Biden proposes new measures for student loan relief after Supreme Court defeat By Reuters


© Reuters. US President Joe Biden speaks about the US Supreme Court’s decision to overturn the admission programs for race-minded students at Harvard University and the University of North Carolina, during briefings in the Roosevelt Room of the White House.

Written by Steve Holland and Jeff Mason

WASHINGTON (Reuters) – President Joe Biden on Friday announced new measures to provide student loan forgiveness for Americans and condemned the U.S. Supreme Court for blocking a plan to cancel hundreds of billions of dollars in debt that was popular with his constituents.

Thwarted by the conservative-leaning court, Biden told reporters his administration would pursue student loan relief through a different vehicle, the Higher Education Act. The Department of Education has launched a regulatory “rulemaking” process that will likely take months.

In a 6-3 decision earlier Friday, the Supreme Court blocked Biden’s plan to cancel $430 billion in student loan debt. The ruling, which Republicans welcomed, threatened to dismantle part of the Democratic president’s policy agenda.

Biden said his administration will take a different approach to achieving his goal.

“Today’s decision closed one path. Now we will start another,” Biden told reporters. “I believe the court’s decision to cancel my student debt forgiveness program was wrong, and it was wrong.
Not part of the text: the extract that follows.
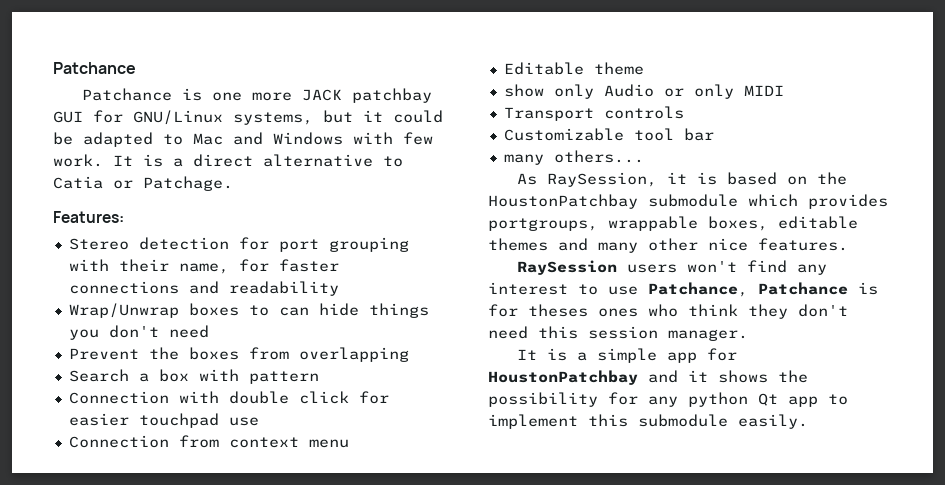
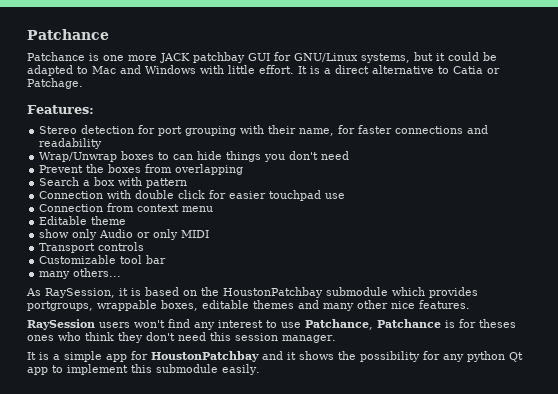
[403,132,433,145] [53,154,103,167] few work. -> [228,65,294,74] little effort.

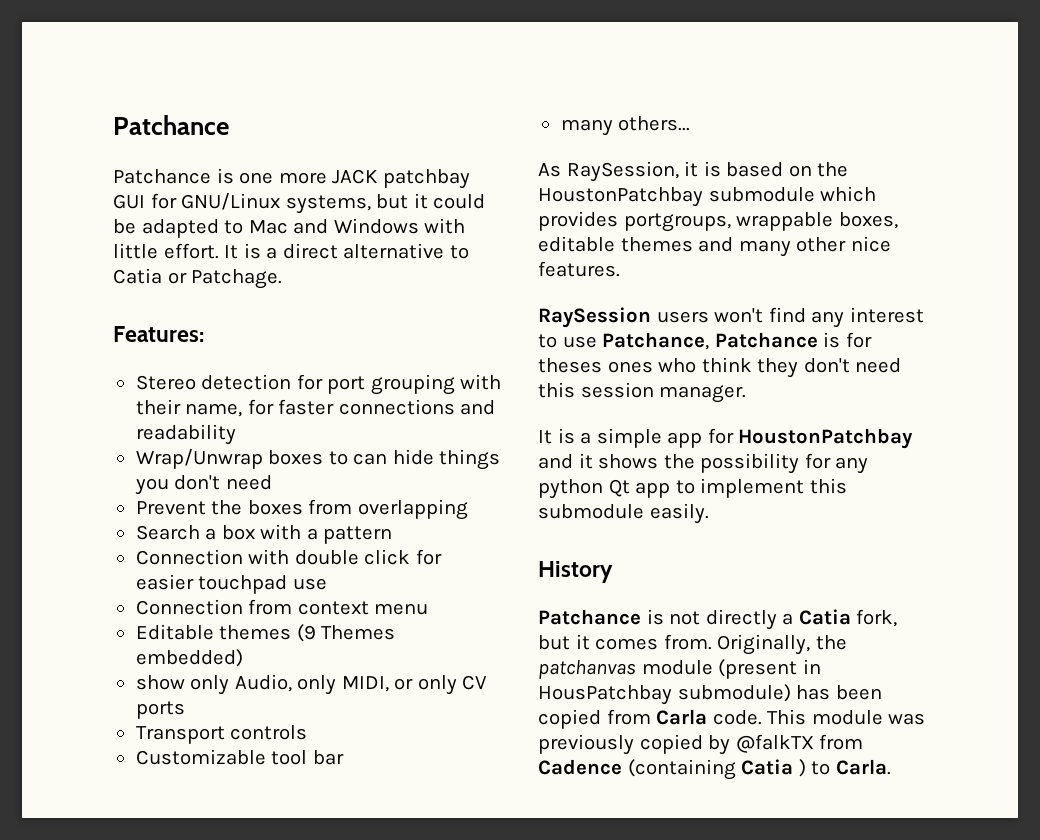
(143, 181) none -> [306,528,318,540] a
[91,216,127,225] [39,229,210,240] theme // show only Audio or only MIDI -> [219,624,396,642] [135,649,243,667] [135,674,488,695] [135,701,185,719] themes (9 Themes embedded) // show only Audio, only MIDI, or only CV ports
(260, 369) none -> [538,561,613,583] [538,609,898,630] [538,634,847,655] [538,659,821,679] [538,684,882,705] [538,709,926,729] [538,734,864,755] [538,759,891,780] // History // Patchance is not directly a Catia fork, but it comes from. Originally, the patchanvas module (present in HousPatchbay submodule) has been copied from Carla code. This module was previously copied by @falkTX from Cadence (containing Catia ) to Carla.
I will not stop fighting to provide what they need to borrowers, especially those at the bottom of the economic ladder.”

As part of the overall plan, the Education Department ended a program to reduce payments that borrowers with college loans must make each month to 5% of discretionary income instead of 10%, which the department said would help them save $1,000 annually.

The loan forgiveness will be offered to borrowers with balances of $12,000 or less after 10 years of payments instead of 20 — a benefit intended to help community college graduates.
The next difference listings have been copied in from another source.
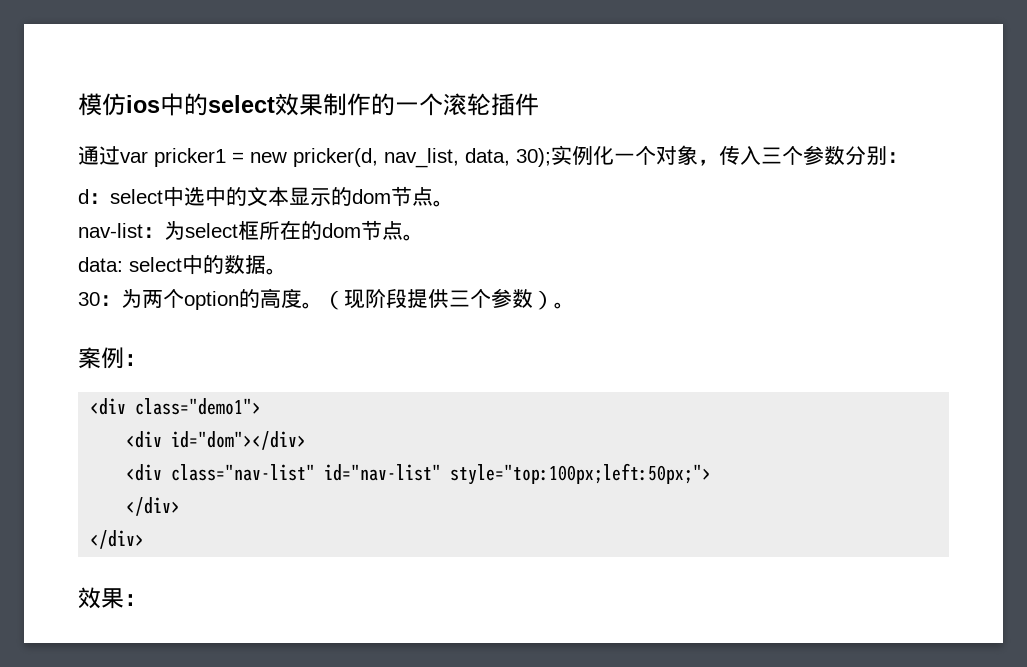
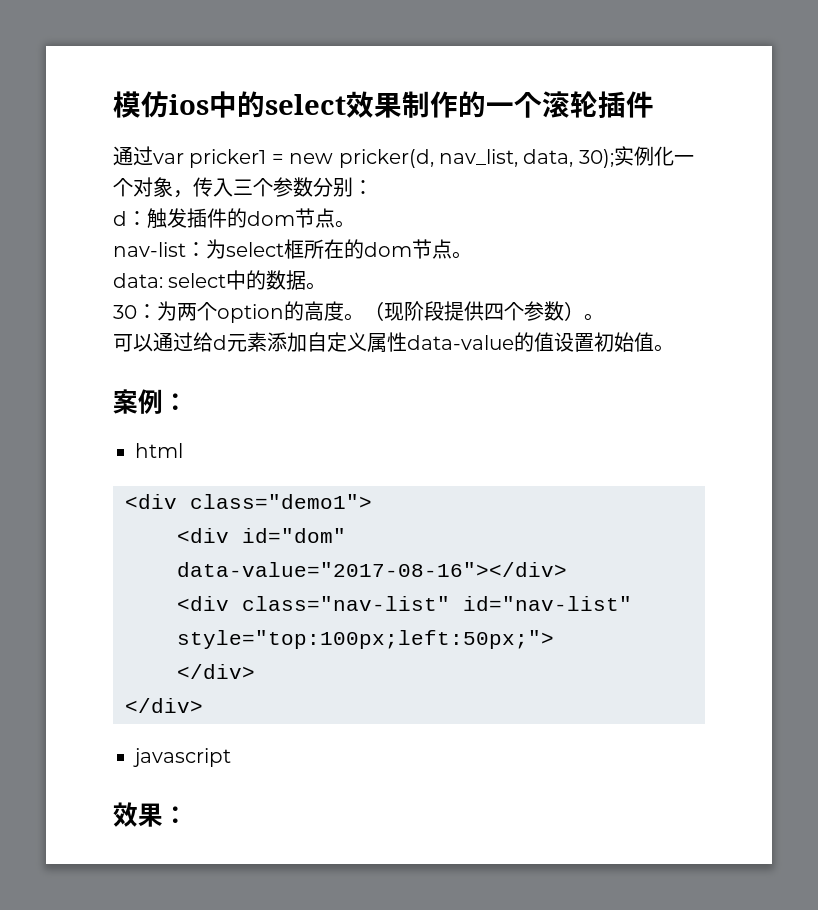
[110,186,331,207] select中选中的文本显示 -> [147,208,227,229] 触发插件
[449,290,470,307] 三 -> [484,303,504,321] 四
(575, 305) none -> [113,332,674,353] // 可以通过给d元素添加自定义属性data-value的值设置初始值。
(147, 360) none -> [135,443,183,458] // html
[171,431,307,450] id="dom"></div> -> [242,528,346,543] [177,562,567,577] id="dom" data-value="2017-08-16"></div>
(145, 539) none -> [133,748,231,767] // javascript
Progressive voters, who are part of the coalition that helped elect Biden in 2020, have long pressured the White House to tackle student loan debt; The court’s decision intensified calls for more action.

Democratic Sen. Elizabeth Warren, a prominent progressive voice, said on Twitter after the Supreme Court’s decision and before Biden spoke: “The president has more tools to cancel student debt — and he should use them.”
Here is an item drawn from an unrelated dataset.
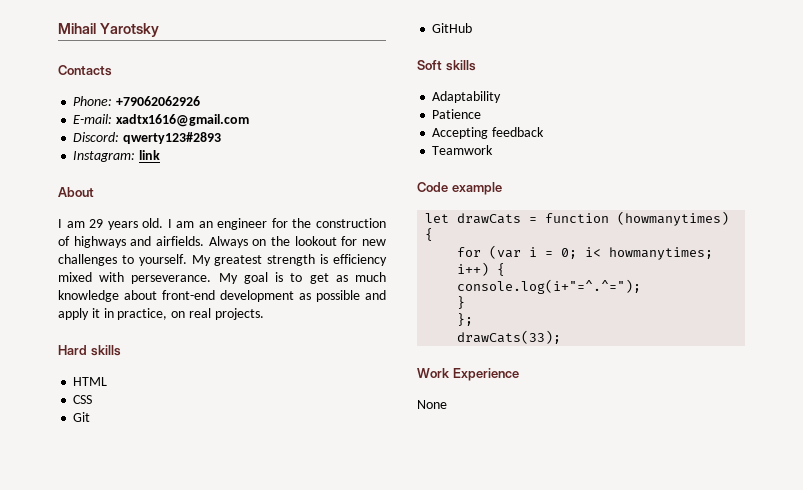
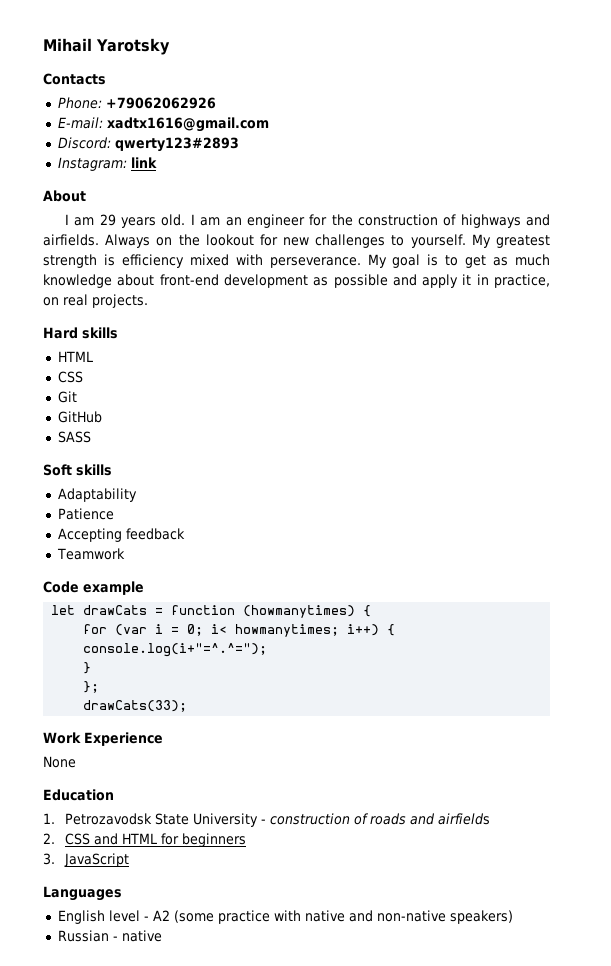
(473, 28) none -> [57,431,91,443] // SASS
(447, 404) none -> [43,789,114,801] [43,813,491,827] [43,833,247,847] [43,853,130,867] [43,886,122,901] [57,910,513,924] [57,930,162,942] // Education // 1. Petrozavodsk State University - construction of roads and airfields // 2. CSS and HTML for beginners // 3. JavaScript // Languages // English level - A2 (some practice with native and non-native speakers) // Russian - native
House Democratic, progressive Rep. Alexandria Ocasio-Cortez urged Biden to use powers under the Higher Education Act to continue loan forgiveness before resuming payments after a pause. “We still have the power to cancel and we must use it, or we’re looking at an economic crisis for millions of people,” she said on Twitter.

A Reuters/Ipsos poll this year showed that about 53% of Americans supported Biden’s original student loan forgiveness program, while 81% of Democrats did.

Democrats want voters to see Biden fight for student debt relief before he bids for re-election in 2024, hoping the court’s conservative rulings on debt forgiveness and affirmative action or race-sensitive college admissions considerations will motivate them in the same way as the court’s decision. . To eliminate abortion rights in 2022.

The White House has made clear it will blame Republicans for thwarting student loan relief efforts. Biden has blasted Republican elected officials for supporting billions of dollars in pandemic-related loans to businesses that were eventually forgiven but did not support student debt relief.

Education Secretary Miguel Cardona, in a briefing with reporters, listed a handful of Republican lawmakers, whom he named, who have been collectively forgiven by millions of dollars in pandemic-related loans.

Republicans have argued that Biden’s initial student loan relief plan was unconstitutional and unfair.

“Biden’s student loan bailout unfairly punished Americans who had already paid off their loans, saved for college, or made a different career choice,” RNC Chair Ronna McDaniel said in a statement. And we’re grateful the Supreme Court did, too.”